'Old Blue i' (from the archives): Strange Paradoxes of the National Romance
A reflection sparked by the 2001 state funerals of Kevin Barry, and nine other executed IRA prisoners, hitherto buried in unconsecrated ground inside the walls of Mountjoy prison.
(Originally published October 2001)
The iconography of patriotism was so strong in Ireland up until the present generation that it is almost impossible for those who experienced it to agree about the essential nature of this country with those who did not. Those of us born before the early 1960s have one version of Ireland; those born afterwards, if they think about ‘Ireland’ at all, think about an entirely different place.
I was contemplating this in the context of the row about the state funerals for Kevin Barry and the other patriots who were reinterred yesterday with appropriate full honours. It strikes me that those who spoke out against the honouring of the patriots in this way were seeking to align themselves with the new Ireland that began in the 1960s rather than the Ireland that exists in the imagination of many of those who were born before that.
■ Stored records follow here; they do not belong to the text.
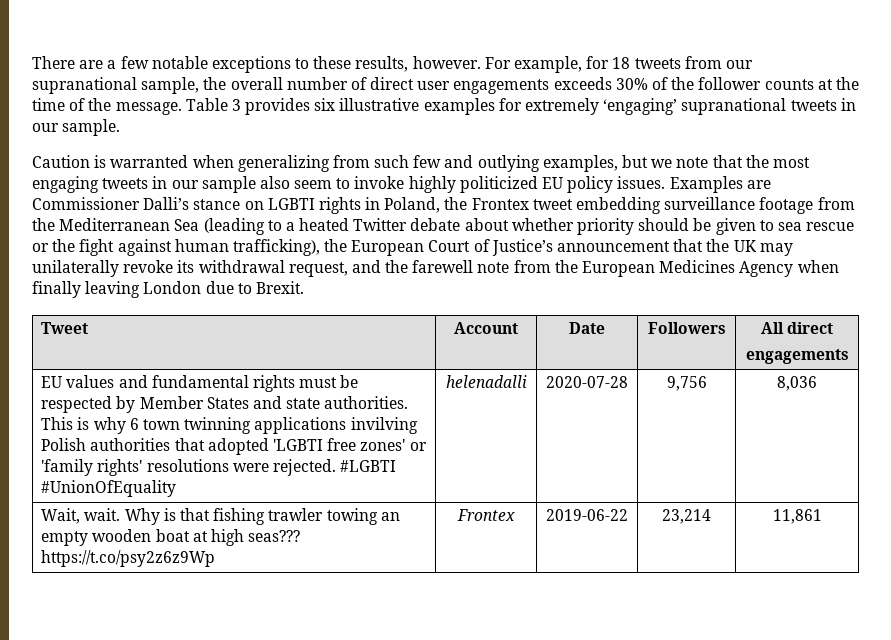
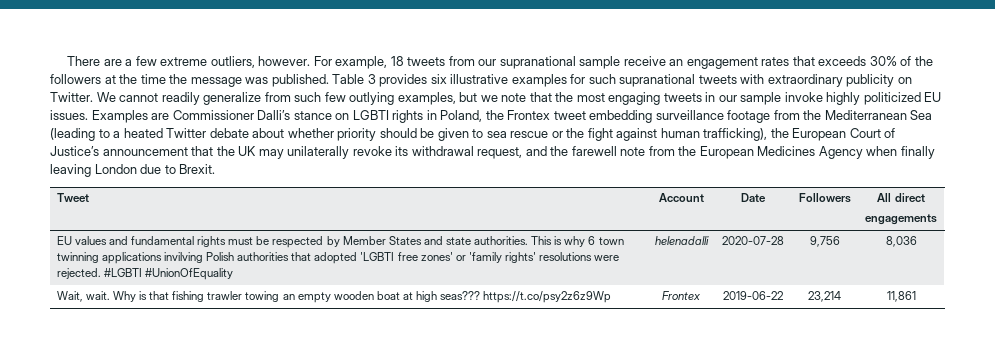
- There are a few notable exceptions to these results, however.
+ There are a few extreme outliers, however.
- For example, for 18 tweets from our supranational sample, the overall number of direct user engagements exceeds 30% of the follower counts at the time of the message.
+ For example, 18 tweets from our supranational sample receive an engagement rates that exceeds 30% of the followers at the time the message was published.
- Table 3 provides six illustrative examples for extremely ‘engaging’ supranational tweets in our sample.
- Caution is warranted when generalizing from such few and outlying examples, but we note that the most engaging tweets in our sample also seem to invoke highly politicized EU policy issues.
+ Table 3 provides six illustrative examples for such supranational tweets with extraordinary publicity on Twitter. We cannot readily generalize from such few outlying examples, but we note that the most engaging tweets in our sample invoke highly politicized EU issues.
That may seem an obvious and nondescript statement, but it can be taken a little further. Because those opposed to yesterday’s event are mostly, in terms of chronological age at least, products of the pre-1960s Ireland, there is an interesting dimension to their opposition which has been missed.
Although I fundamentally disagree with theiir analysis, I place many of those who oppose Irish republicanism as among the bravest and most idealistic people of the present generation. I say without irony that I have been impressed by the way people like Kevin Myers, Fintan O’Toole, Eoghan Harris and others have put their money where their mouths were. It has taken considerable courage to oppose the Provisional IRA in recent decades. But I have been struck also by the possibility that at least some of their anger may derive from a sense of frustration that the tradition of Irish heroic patriotism had been stolen from them.
All of us who went to school during the 1950s, 1960s and 1970s were imbued — mainly by teaching priests and brothers — with a profound sense of patriotism, and moreover, with a very distinct image of what that patriotism might look and sound like.
When you begin to think about it, you realise that, for example, the present-day leaders of Sinn Féin and those who have so robustly opposed them are cut, in a sense, from the same cloth. The Provisional leaders, in the way they dress, speak and carry themselves, resemble self-created latter-day versions of the signatories of the 1916 Proclamation. More correctly, they are like composites of our present-day understanding of what those seven men might have been like. Gerry Adams, for example, has the stern, avuncular asceticism, with the merest hint of zealotry, that we might ascribe to a Padraic Pearse, as well as the sense of engaged energy and keen political intelligence we'd maybe associate with a James Connolly — and also, of course, the literary ambition identifiable with a Thomas McDonogh. For all that the 1916 leaders have been dehumanised by decades of mythologising and revisionism, Adams could sit down in the midst of our image of them, and seem quite plausible. It is as though we have created him, and he has created himself, in the stereotypical image of Irish patriotism.
But the astonishing thing is that the same might be said about those who have set themselves so trenchantly against republicanism with its present-day big R. Media commentators of his approximate age-group, whether opposed to or supporting him, resemble Gerry Adams much more than they resemble young Irishmen born since the middle-’60s.
I include myself in this navel-gazing analysis. Those of us who were inculcated with the values of the Irish revolution, and had our belief-systems consolidated by the anniversary celebrations of 1966, hold in common certain concepts of patriotism, loyalty, solidarity and heroism which are utterly alien to people a decade or two younger than us. Take at random a number of the names of those who have engaged in these debates about the legitimacy of revolution now or in the past — myself, Kevin Myers, Tom McGurk, Fintan O’Toole, Eoghan Harris, Damien Kiberd and, say, Eamon Dunphy, and reflect on how closely such a group might resemble an unconsciously-imagined recreation of the group which signed the Proclamation. We have in common a deep seriousness about the importance of these matters, a strong sense of an ideal which is either elevated or debased by various events or actions; and a demeanour of earnestness which makes us all appear at least a little ridiculous in the eyes of younger people. In a sense, then, those of us who seek to address the new, post-’60s Ireland, rather than the old one they claim to be detached from, are fooling nobody, perhaps not even themselves.
All of us are seeking to resolve the same conundrum: How do we reconcile our acquired understanding of nobility, honour and patriotism with what we have witnessed during recent decades of the frequent barbarism of the Provisional IRA? In seeking to square this circle, some have taken the path of rationalisation, others that of renunciation. If the Provos had never happened, all of us might over the past weekend have been united on a single platform, extolling the virtues and majesties of the Irish revolution, safely removed from it by the guts of a century.
In truth, no definitive conclusion is possible, because circles cannot be squared. None of us, in truth, is capable of comprehending the full meaning of the insinuation into our national romance of the latter-day grievances of a relatively small minority in a separated province. We have in common that we have lost our heroes and are all, in our differing ways, bereft.